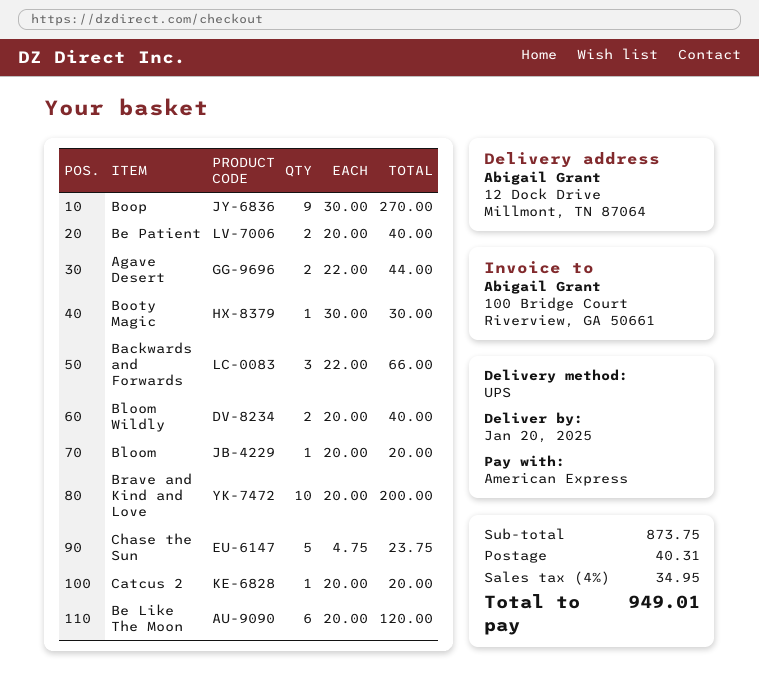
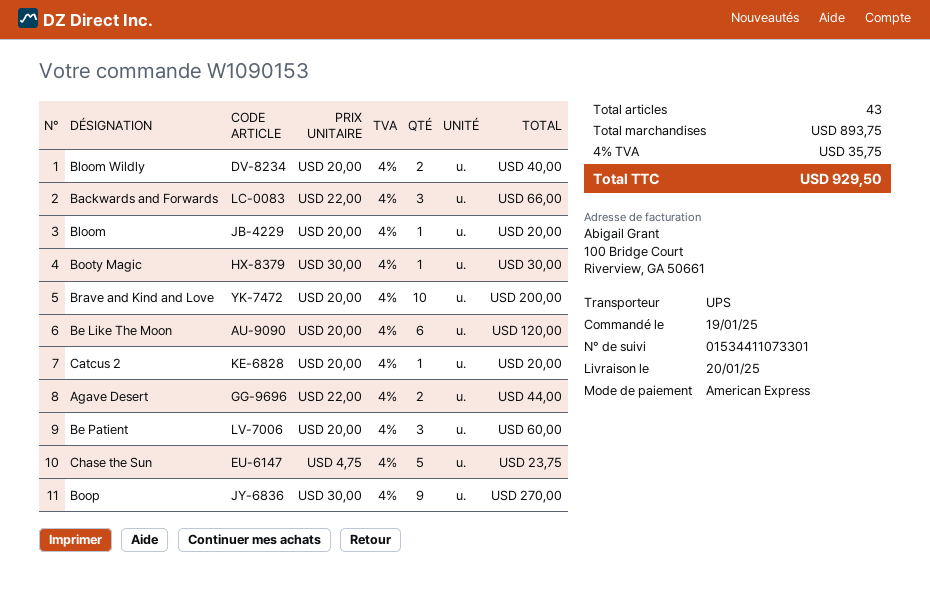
Be Patient: 2 x 20.00 = 40.00 -> 3 x 20.00 = 60.00
subtotal: 873.75 -> 893.75
shipping: 40.31 -> none
tax: 4% = 34.95 -> 4% = 35.75
total: 949.01 -> 929.50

────────

Work instructions: Only the pictures are to be left out; print everything else in the listing exactly.

Task response:
Be Patient: 2 x 20.00 = 40.00 -> 3 x 20.00 = 60.00
subtotal: 873.75 -> 893.75
shipping: 40.31 -> none
tax: 4% = 34.95 -> 4% = 35.75
total: 949.01 -> 929.50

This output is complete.